Fatigue Damage Spectrum (FDS) allows users to compare the potential damage caused by different Random and swept Sine profiles.  In a similar fashion to Multi-Sine Control, FDS provides a way to reduce testing times by calculating the quickest path to destruction or damage.  Testing times are accelerated by focusing random or swept Sine energy, depending on the FDS calculation, to where it will induce the most fatigue.

The damage caused by vibration can be caused in one of the following conditions:

  1. Damage caused by an extreme instantaneous stress on an object
  2. Damage caused by fatigue when high number of a certain stress is applied to the object

FDS represent a spectrum with regard to the fatigue damage on an object. FDS function makes use of the S-N curve to construct the spectrum. The S-N curve represents the stress applied to a material (S) versus the number of cycles of applied stress. The S-N curve of aluminum is shown below:

 
FDS s-n curve.jpg
 

Figure 1. S-N Curve of Aluminum

    FDS function is capable of providing a way to reduce the testing time by calculating the quickest path to destruction or damage.  Testing time is accelerated by concentrating the random or swept sine energy, depending on the FDS calculation, to where it will induce the most fatigue damage.

    In short, FDS lets the user understand which profile will cause more damage on the object and use this information along with other parameters such as kurtosis to reduce the testing time.

    Here is a fatigue damage spectrum of a sine profile at 4g peak from 20Hz-40Hz:

     
    FDS sine.png
     

    Below is a fatigue damage spectrum of random profile at the same level with the same frequency range:

     
    FDS random.png
     

    As observed by these specific tests, the fatigue damage caused by the Random profile in the higher frequency domain is greater than that of the Sine profile. However, in the lower frequency range, the fatigue damage is similar.

    Of course, the results depend on the characteristics of the test object (such as the slope of the S-N curve) and the level and frequency range of the profiles.

    This will provide a way to compare and invesitage which profile with relatively the same level would be suitable to run for a specific test. In many tests, the goal is to estimate the target life of the object by failing the object.

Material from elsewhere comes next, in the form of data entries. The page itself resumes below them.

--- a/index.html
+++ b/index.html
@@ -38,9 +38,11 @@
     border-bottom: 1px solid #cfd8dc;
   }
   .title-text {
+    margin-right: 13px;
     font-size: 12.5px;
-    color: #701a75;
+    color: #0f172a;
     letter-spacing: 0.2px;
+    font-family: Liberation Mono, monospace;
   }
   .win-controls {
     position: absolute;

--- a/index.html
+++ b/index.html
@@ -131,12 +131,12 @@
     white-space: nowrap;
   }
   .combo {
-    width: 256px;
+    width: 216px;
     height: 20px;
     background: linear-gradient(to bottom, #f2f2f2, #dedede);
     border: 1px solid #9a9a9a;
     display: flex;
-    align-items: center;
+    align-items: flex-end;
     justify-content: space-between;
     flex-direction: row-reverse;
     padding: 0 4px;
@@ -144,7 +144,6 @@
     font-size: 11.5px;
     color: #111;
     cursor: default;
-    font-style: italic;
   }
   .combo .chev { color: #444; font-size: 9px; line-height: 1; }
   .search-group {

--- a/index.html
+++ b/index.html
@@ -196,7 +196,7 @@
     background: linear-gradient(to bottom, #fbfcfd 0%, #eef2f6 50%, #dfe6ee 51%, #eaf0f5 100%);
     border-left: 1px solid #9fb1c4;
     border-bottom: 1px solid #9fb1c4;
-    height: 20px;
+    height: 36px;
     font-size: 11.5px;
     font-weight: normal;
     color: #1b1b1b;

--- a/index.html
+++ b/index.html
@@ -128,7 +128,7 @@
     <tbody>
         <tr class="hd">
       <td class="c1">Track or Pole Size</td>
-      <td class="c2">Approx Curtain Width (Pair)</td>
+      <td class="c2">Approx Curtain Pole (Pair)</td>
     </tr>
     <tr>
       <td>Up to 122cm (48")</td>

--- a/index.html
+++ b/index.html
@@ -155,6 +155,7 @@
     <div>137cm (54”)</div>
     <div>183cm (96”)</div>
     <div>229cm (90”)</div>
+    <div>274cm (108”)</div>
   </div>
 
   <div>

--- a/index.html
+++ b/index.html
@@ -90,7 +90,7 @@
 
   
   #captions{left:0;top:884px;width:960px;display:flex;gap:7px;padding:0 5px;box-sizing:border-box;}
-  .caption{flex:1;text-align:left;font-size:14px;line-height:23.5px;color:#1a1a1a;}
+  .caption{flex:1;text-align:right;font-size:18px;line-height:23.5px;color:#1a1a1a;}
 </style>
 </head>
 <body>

By conducting the FDS analysis, the time of an extended test can be reduced significantly (for example, a 400-hour test to a 40-hour test) to achieve the same goal, which is failure. 

    In the case of an expensive and complex test object, such as a satellite, complete destruction is not desired. Accordingly, using FDS analysis, the duration and strength of the stress can be scaled back to observe possible loose parts during long-run vibration tests.